1. Candid account of her heartbreak and how she overcame the same
The book puts forth a heart wrenching image of the pain, agony and depression suffered by Liz. It connects with a million readers who have been through the same angst of a soul-shattering heartbreak, moves them to tears, makes them empathize with her and ultimately inspires people to come out stronger from their experience. She beautifully narrates the mental effort, the hard work and the time that she takes to pull herself together and tells the reader there is still hope. She encourages people to believe that there is always a happy, ‘riding into the sunset together’ ending for every story. And this connection that she developed with the readers through her narration is the reason why the book remained on The New York Times Bestseller List for 187 weeks straight!
2. Spirituality cast in a whole new light
Her extremely compelling and engaging description of the spirituality that she finds in an Indian ashram would move even the most cynical of readers to pause and ponder over the same. Also, for the uninitiated, she has sublimely presented the idea of Rudraksha mala of 108 prayer beads. Her intelligence is displayed by the fact that while talking of spirituality; she takes into account atheism as well and comes to terms with its arguments. Also, she has given a clear insight into the gruelling meditation practices and yogic kriyas undertaken by the practitioners to attain Nirvana or the transcendent state.

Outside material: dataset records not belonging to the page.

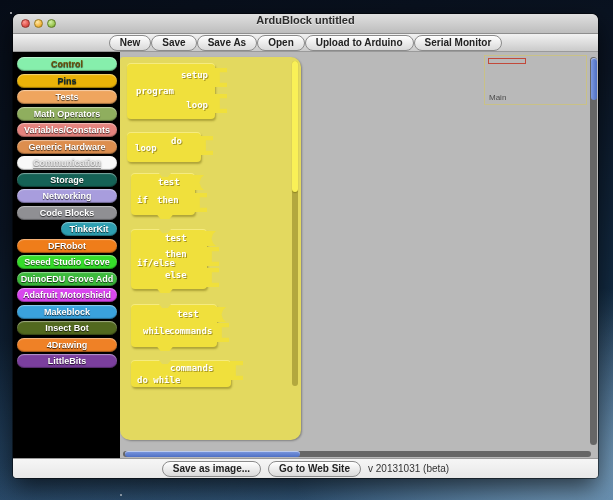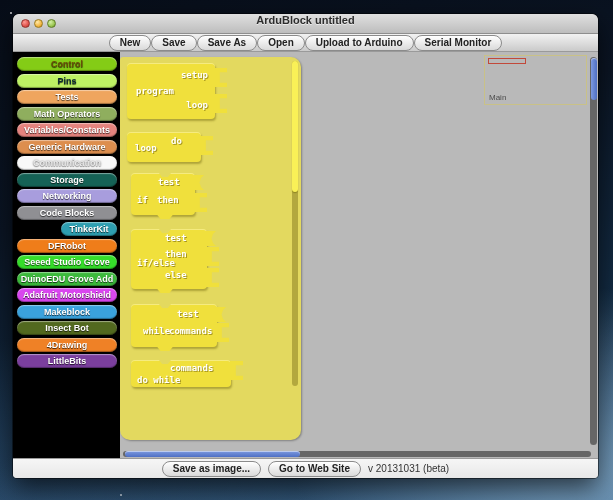--- a/index.html
+++ b/index.html
@@ -171,7 +171,7 @@
   <div class="content">
 
     <div class="sidebar">
-        <div class="cat" style="background: #84cc16; text-align: right;">
+        <div class="cat" style="background: #86efac; text-align: right;">
           <span style="color: rgb(107, 78, 7);">Control</span>
         </div>
         <div class="cat" style="background: #bef264;">

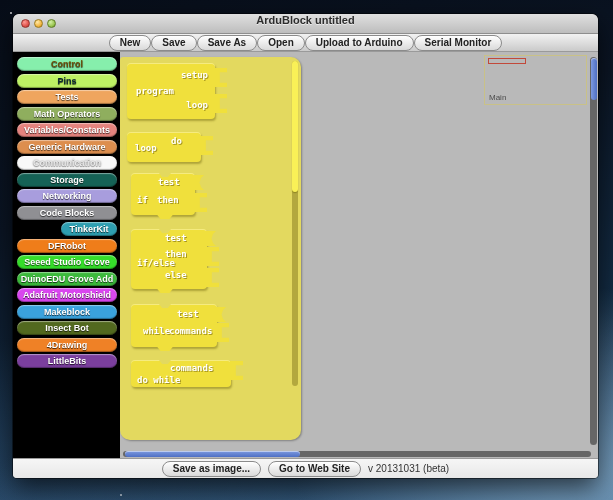--- a/index.html
+++ b/index.html
@@ -174,7 +174,7 @@
         <div class="cat" style="background: #86efac; text-align: right;">
           <span style="color: rgb(107, 78, 7);">Control</span>
         </div>
-        <div class="cat" style="background: #bef264;">
+        <div class="cat" style="background: #eab308;">
           <span style="color: rgb(11, 42, 51);">Pins</span>
         </div>
         <div class="cat" style="background: rgb(239, 165, 94);">

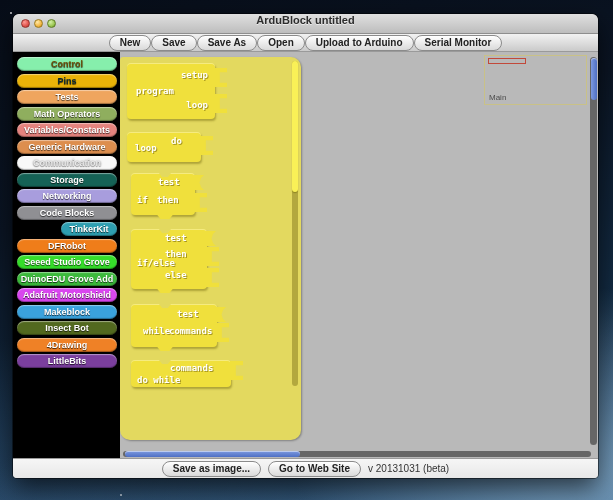--- a/index.html
+++ b/index.html
@@ -190,7 +190,7 @@
           <span>Generic Hardware</span>
         </div>
         <div class="cat selected" style="background: rgb(248, 248, 248);">
-          <span style="color: rgb(233, 233, 233);">Communication</span>
+          <span style="color: rgb(233, 233, 233); text-decoration: underline;">Communication</span>
         </div>
         <div class="cat" style="background: rgb(21, 98, 86);">
           <span>Storage</span>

3. A travelogue to reckon with
Liz has done justice to all the three places she has visited, in her account. Starting from Italy, where she takes the reader through mozzarella cheese, delectable pizzas, romantic avenues and some fluent Italian, she smoothly rolls over to India where ashrams and asceticism rule the roost and then flies over to Indonesia whose herbs, strange but warm people and natural beauty charm the reader into falling headfirst for them.
4. The prose has a charm of its own
Her writing is wry, humorous, intelligent and self-deprecating, all in the right proportions! Not once does she lose the beat, miss the connection with the reader or fail to engage them. The reader sees, feels and enjoys her day-dreams, walks along with her as she fantasizes about the 25-year-old cute Italian male sitting across from her, pities her guilt when she gobbles down pizzas and feels her waist swell, sympathizes with her struggle when she tries to attain the transcendent state and ultimately have butterflies in their tummies as she finds some good natured, sexy love in the heart of Bali.
5. Riveting and intriguing characters
Since this is a real life account, all the people that she has described in the book are also real people and hence easier to feel admiration for. Every character, starting from Giovanni to Richard to Ketut Liyer, is in a different league, brings something new to the table from their myriad life experiences and prompts the reader to think in one or the other way through their wise and witty dialogues. These characters move the reader to put aside their conventional train of thought and embrace the variety of life.
Highly recommended for those who have suffered heartbreak, and for those who haven’t!